Дерек Хейл – командир отряда службы спасения и по совместительству один из лучших друзей Джексона Уиттмора, закончив воспитательную речь, отворачивается к приборам и, не прекращая хмуриться, чуть наклоняет голову, вслушиваясь в сообщение диспетчера.

– Ты типа не знаешь, что наша смена закончилась с полчаса назад. Я имею права злиться, Дерек, у меня планы.

– Думаю, Айзек может подождать, учитывая, что вы треплетесь по скайпу каждый день и добрую половину каждой ночи. Куда, мать их, смотрят NASA, такой расход ресурсов впустую...

Вертолет наклоняется, разворачиваясь, и Джексон вцепляется пальцами в сиденье, чтобы ненароком не вывалиться за борт.

– Лейхи – один из лучших их астронавтов, между прочим.

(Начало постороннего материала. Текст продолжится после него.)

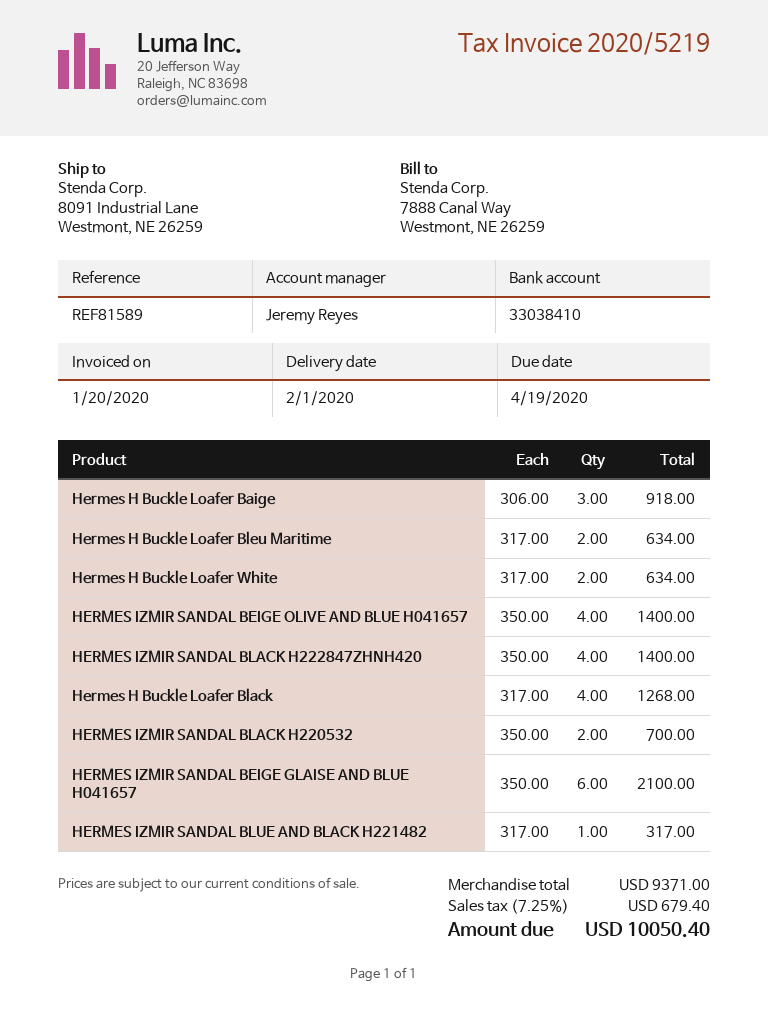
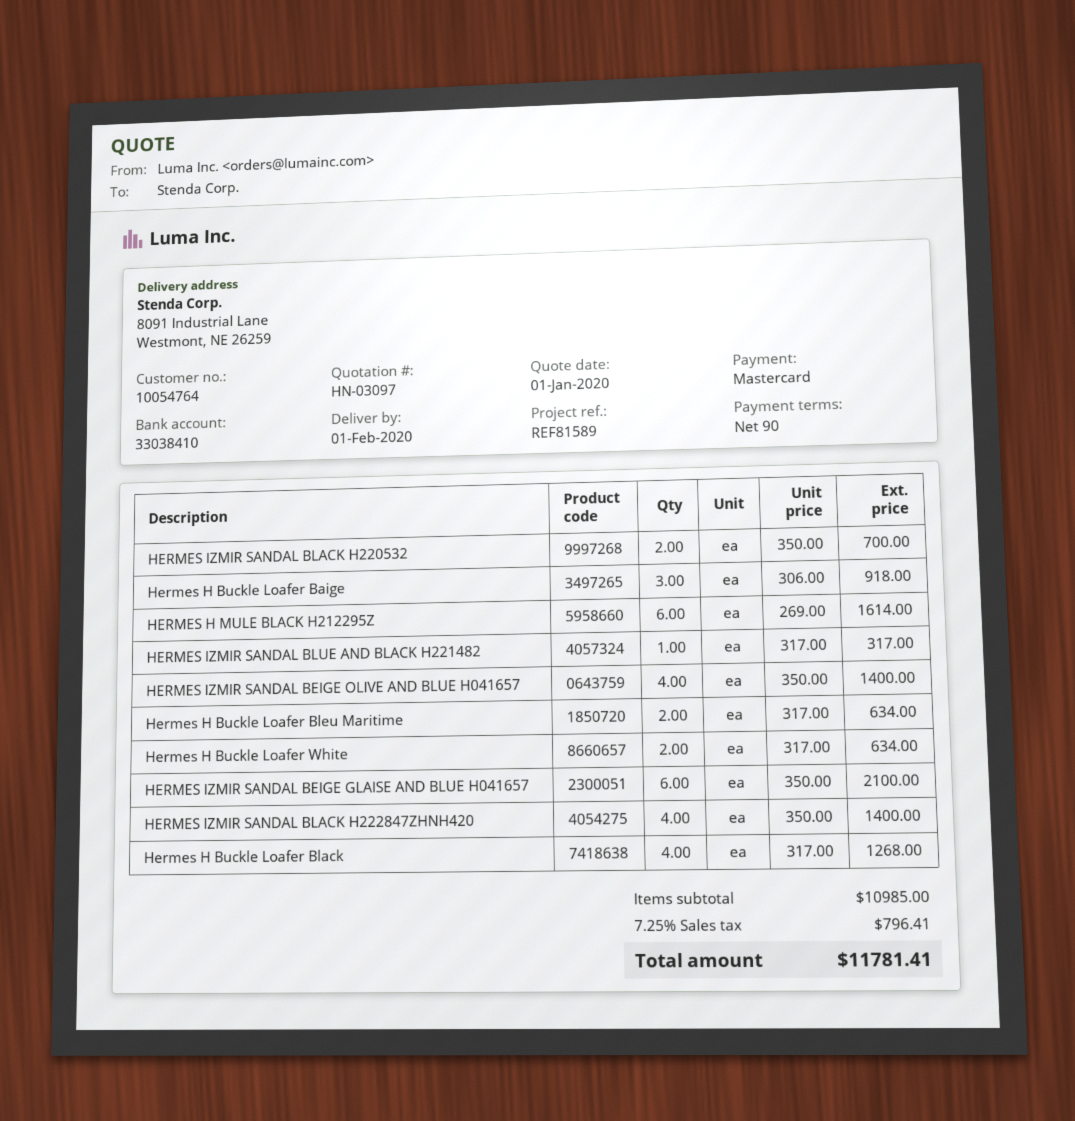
HERMES H MULE BLACK H212295Z: none -> 6 x 269.00 = 1614.00
subtotal: 9371.00 -> 10985.00
tax: 7.25% = 679.40 -> 7.25% = 796.41
total: 10050.40 -> 11781.41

Не удивительно, что они идут на некоторые поблажки...

– Думаешь, кто-то в командном центре отворачивается, пока вы дрочите на светлые образы друг дружки? – ржет Бойд, уворачиваясь от подзатыльника. – Ой, да ладно тебе, всем известно, что любые разговоры, ведущиеся с орбиты, записываются и тщательно изучаются. Ты че как младенец то...

Джексон раздраженно дергает плечом, стряхивая широкую ладонь товарища.

– Иди нахуй, Бойд. Давайте лучше заткнемся и сделаем то, за что нам платят деньги. Если повезет, достанем этого чудика из расселины и бегом на базу...

– Айзек?! Вылезай из шкафа немедленно, земля на связи, и у твоего дружка разве что пар из ноздрей не идет. Блять, у вас что, реально ломка друг без друга?

Девушка усмехается и, стянув с головы шлем, рассыпает по плечам копну ярко-платиновых волос.

– Сама ты в шкафу. Я просто боялся, что с ним что-то случилось. И ты знаешь, мы тут уже почти полгода, я не могу соскучиться по своему парню?

Длинный нескладный парень с копной спутанных кудряшек на голове пробирается через ворох спутанных проводов, расшвыривая их в разные стороны.

– Если ты что-нибудь порвешь или сломаешь...

– Эрика, просто умолкни, ок?

Он такой злой и взъерошенный, разве что током не бьет, и он совсем не похож на обычно улыбающегося доброжелательного Айзека Лейхи, улыбающегося по делу и без и способного рассмешить любого даже без особого повода.

– Эй, ты чего?

Осторожно касается плеча друга, но отшатывается, когда он зыркает на нее и кажется будто в обычно ярко-голубых глазах злость вспыхивает расплавленным золотом, почти закипает.

– Эрика, просто пусти его уже наконец в переговорную, и закончим эту недоистерику, – Скотт вываливается в главный коридор станции, обвитый какими-то проводами с охапкой инструментов, которые он почти нежно прижимает к груди. – Погоди, вернемся домой, он закроется с Джексоном в загородном доме на неделю-другую, и снова станет тем Лейхи, которого мы знаем и любим – душой компании. Шаттл прибывает уже послезавтра, осталось немного.

– Если все дело в сексе, чего же он помощи не попросит, – бурчит Эрика, озадаченно пожимая плечами. – Я совсем не против.

– Детка, ты видела Джексона Уиттмора? – ржет МакКол откуда-то из-за угла.

Эрика ощетинивается, как рассерженный еж, и очень веселит этим коллегу.

– Между прочим, я ничуть не хуже.

– Да кто же спорит. Вот только ты забыла одну важную вещь – как-то так вышло, что у тебя нет члена, а Айзек, знаешь, очень любит член своего парня...

– Джекс... – Айзек тянется длинными пальцами к экрану, на котором виднеется немного расфокусированное изображение хмурящегося Уиттмора. – Джекс, слава богу, ты в порядке.

– Малыш, – голос парня звучит с задержкой и кажется больше металлическим скрипом, чем живым человеческим голосом, но у Лейхи слезы облегчения выступают на глазах, и он старается незаметно смахнуть их, впиваясь взглядом в экран. – Малыш, это был срочный вызов, какой-то остолоп свалился в расселину, поэтому мы задержались. Ты же не думал, что я продинамил тебя?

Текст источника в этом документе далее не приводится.